In your job overseeing pricing and marketing of software for a major U.S. manufacturer of software (Macrotuff), your staff develops the following data on the willingness to pay for two of your products (Doors and Traveler) for three groups of potential customers in two different countries, the United States and Japan. Given cultural differences, the different groups have different values for willingness to pay for each program. The number of people is the same in each group.

U.S. Market Japanese Market .

Doors Traveler Doors Traveler

Group 1 $90 $15 Group A 6500 Y 5500 Y

Group 2 $60 $30 Group B 5000 Y 5000 Y

Group 3 $50 $45 Group C 3500 Y 3500 Y

The marginal cost of producing Doors is zero and the marginal cost of Traveler is zero. Assume that the market segments are so different that people in one market do not know what is going on in the other segment. That is they don't know the goods are the same and that they might potentially have different prices in each market. Assume that the current exchange rate is 100 yen per dollar.

Questions:

1. Considering just separate pricing or pure bundling, what is the profit-maximizing pricing strategy in the U.S.? What is the U.S.-market profit from this strategy in dollars? Tell me the optimal dollar price/prices for the optimal strategy. If there is no difference between separate pricing and pure bundling, then go with separate pricing.
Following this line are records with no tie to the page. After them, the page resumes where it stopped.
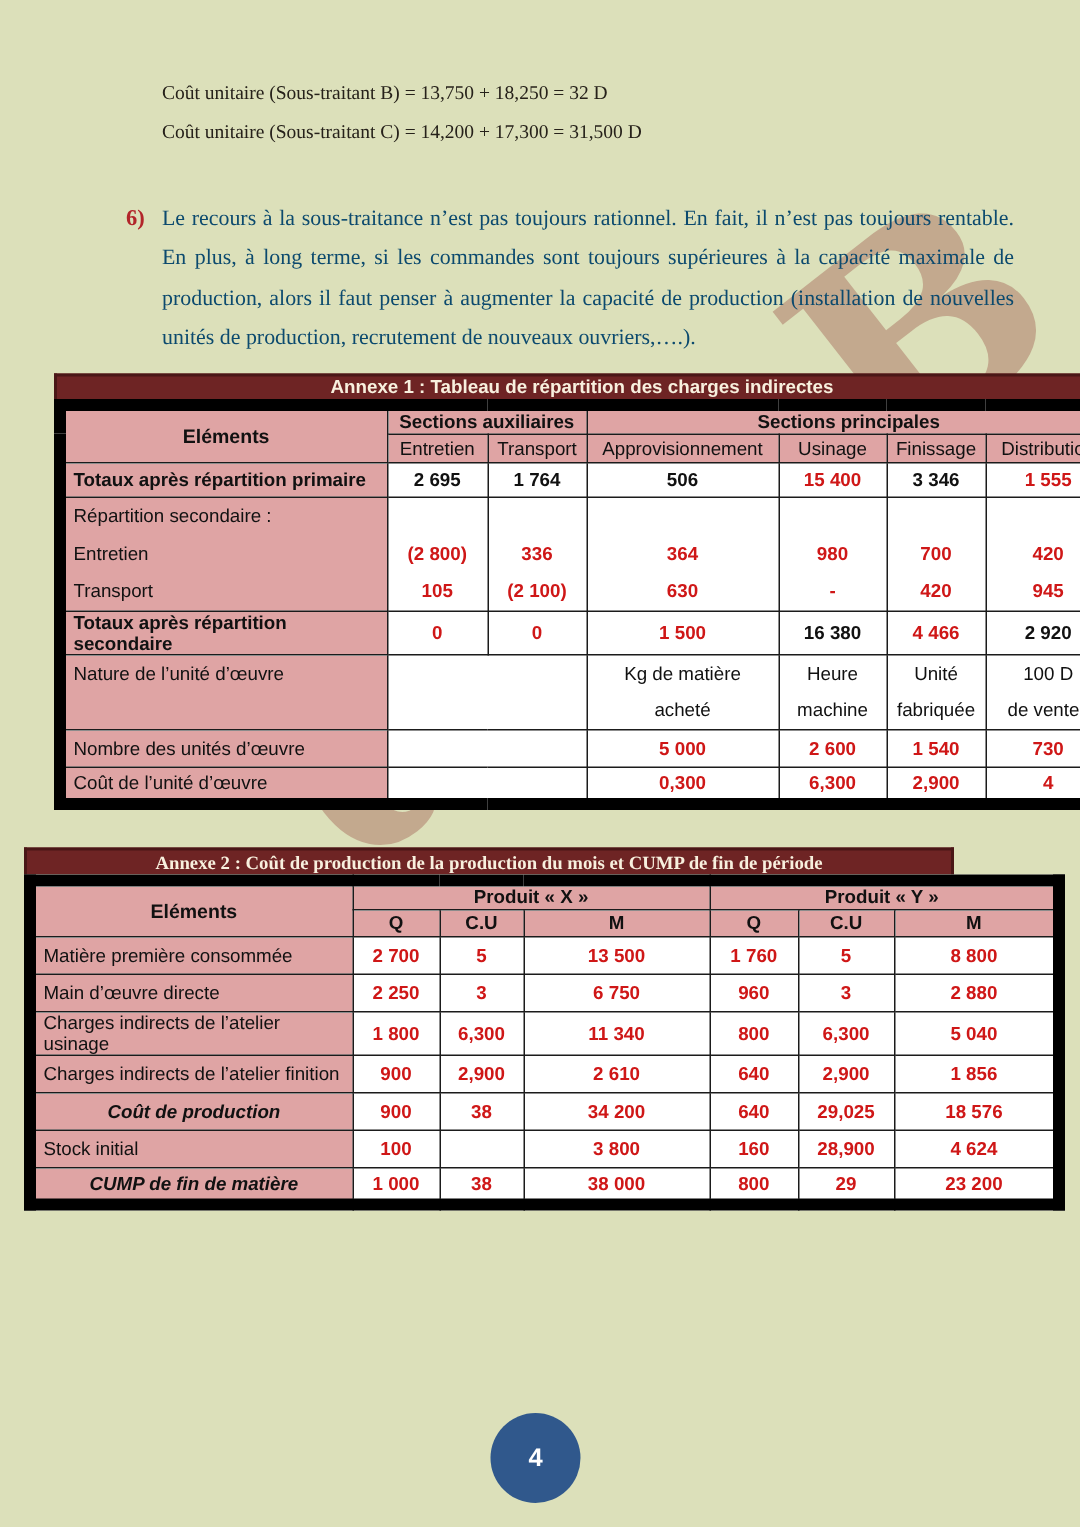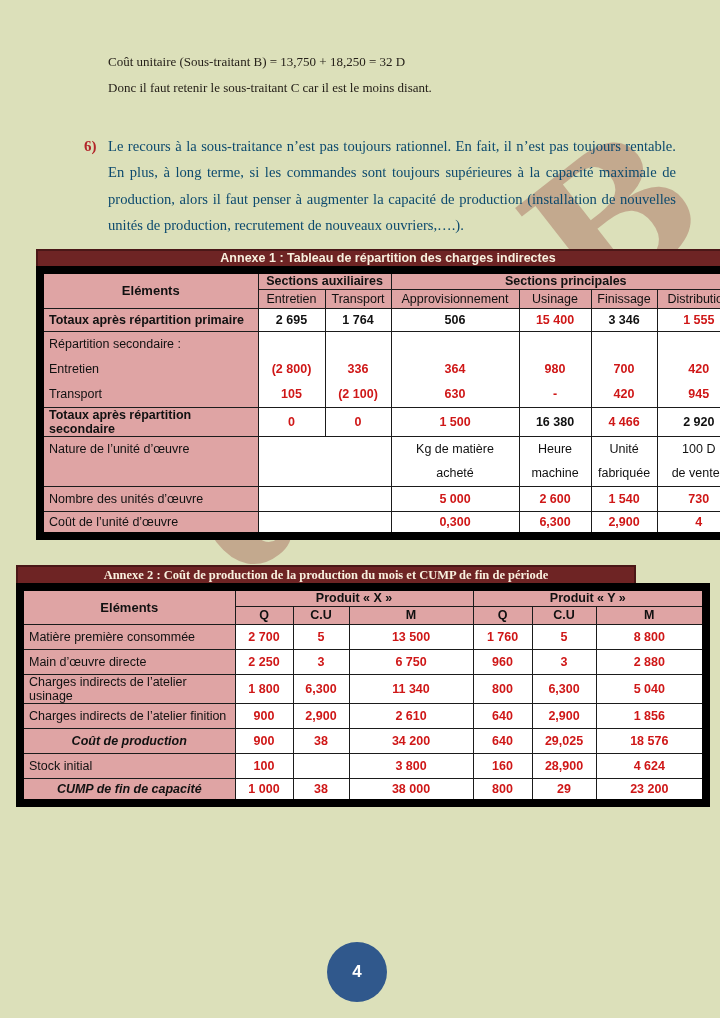--- a/index.html
+++ b/index.html
@@ -118,6 +118,7 @@
 
 <div class="intro">
   <div class="eq-line">Coût unitaire (Sous-traitant B) = 13,750 + 18,250 = 32 D</div>
+  <div class="eq-line">Coût unitaire (Sous-traitant C) = 14,200 + 17,300 = 31,500 D</div>
   <div class="eq-line">Donc il faut retenir le sous-traitant C car il est le moins disant.</div>
 </div>
 <div class="item6-marker">6)</div>

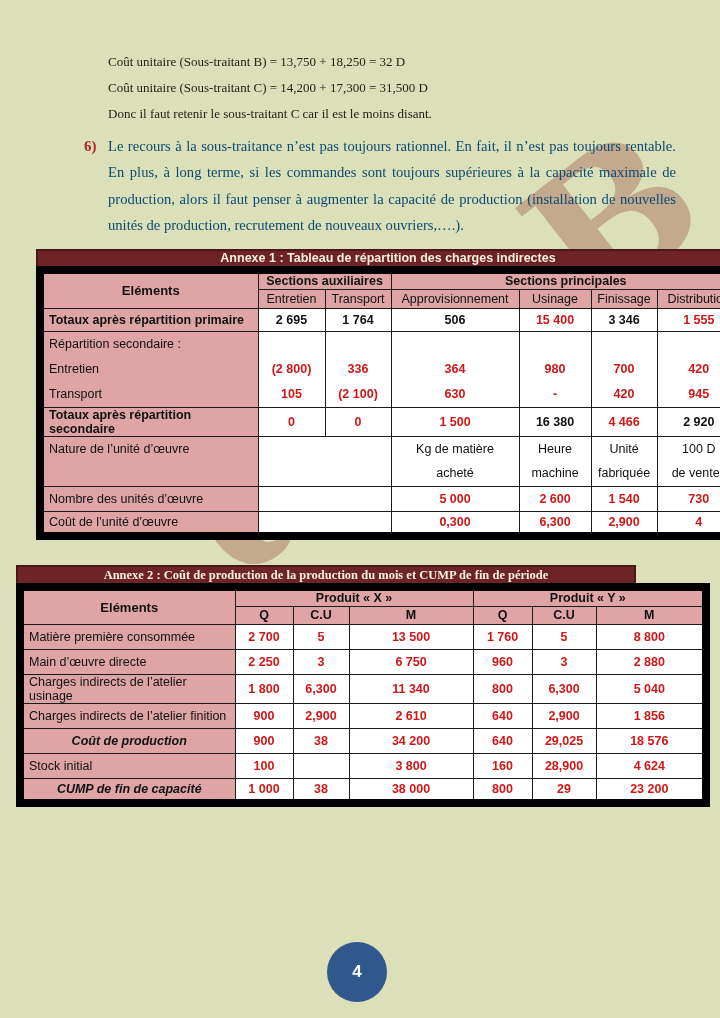--- a/index.html
+++ b/index.html
@@ -119,7 +119,6 @@
 <div class="intro">
   <div class="eq-line">Coût unitaire (Sous-traitant B) = 13,750 + 18,250 = 32 D</div>
   <div class="eq-line">Coût unitaire (Sous-traitant C) = 14,200 + 17,300 = 31,500 D</div>
-  <div class="eq-line">Donc il faut retenir le sous-traitant C car il est le moins disant.</div>
 </div>
 <div class="item6-marker">6)</div>
 <div class="item6-text">Le recours à la sous-traitance n’est pas toujours rationnel. En fait, il n’est pas toujours rentable. En plus, à long terme, si les commandes sont toujours supérieures à la capacité maximale de production, alors il faut penser à augmenter la capacité de production (installation de nouvelles unités de production, recrutement de nouveaux ouvriers,….).</div>

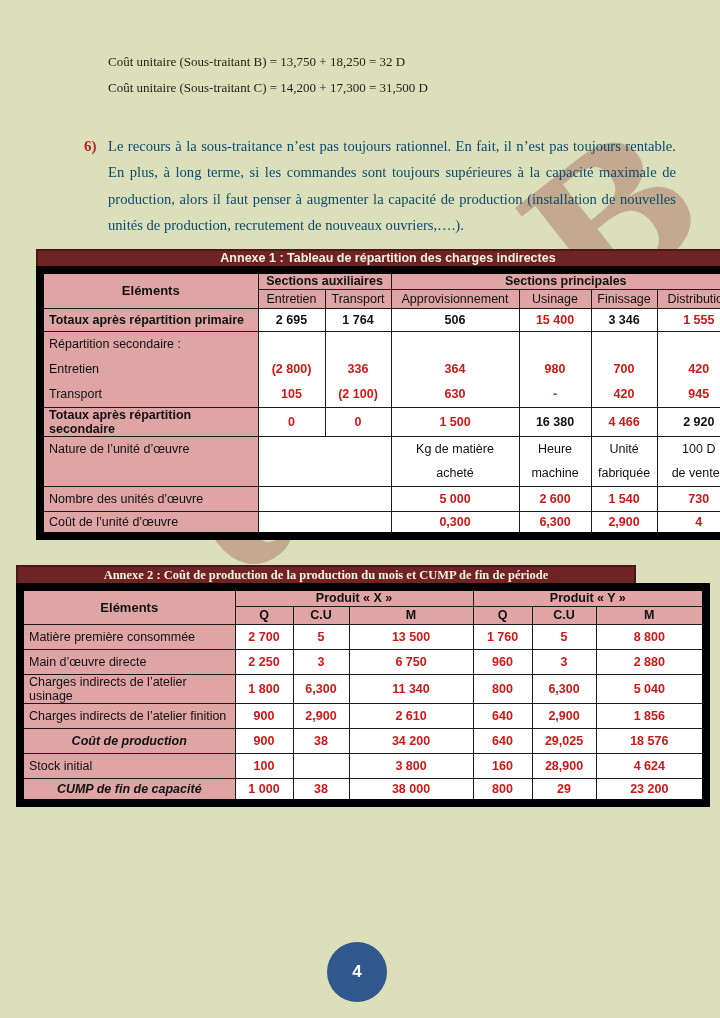--- a/index.html
+++ b/index.html
@@ -327,7 +327,7 @@
       <td class="num red">4 624</td>
     </tr>
     <tr class="dr">
-      <td class="lbl c">CUMP de fin de capacité</td>
+      <td class="lbl c">CUMP de fin de matière</td>
       <td class="num red">1 000</td>
       <td class="num red">38</td>
       <td class="num red">38 000</td>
2. Considering just separate pricing or pure bundling, what is the profit-maximizing pricing strategy in Japan? What is the Japanese-market profit from this strategy in dollars? Tell me the optimal yen price/prices for the optimal strategy. If there is no difference between separate pricing and pure bundling, then go with separate pricing.

3. If the two markets are not separate and people in one market know the prices, know that the products are the same in the two markets and can buy products in one market and ship them to the other market at zero cost, then how will the pricing schemes given above work? That is, if the markets are not segmented and you keep the prices given in your answers to 1 and 2 above, then who will pay what and what will be the dollar profit in the two markets combined? Assume that all people pick a product (or a bundle of products) in order to maximize their consumer surplus.

4. If the markets are not segmented and customers know the prices in the other market and can buy from the other market, then what is the optimal pricing scheme? Only consider separate pricing and pure bundling. What is the dollar profit for Macrotuff in this case?

Problem 8:

You produce a good in a competitive market in which the price doesn't change.

Your firm has the following monthly variable cost curve for production:

VCP = 5 Q + .025Q2,

where Q is the total production in a month (in thousands) and VCP is in thousands of dollars.

Although the price is stable, the number of orders for your product varies from one month to the next. In particular, the following is a list of the possible monthly demands and their probabilities.

Quantity Demanded (Q) Probability

100 .25

150 .25

200 .25

250 .25

Part 1:

a. What is the expected variable cost of production if you produce exactly what is demanded in each month? Hint: Answer this question the same way you would if there were only two possibilities, but now take the expected value over the four possible values instead.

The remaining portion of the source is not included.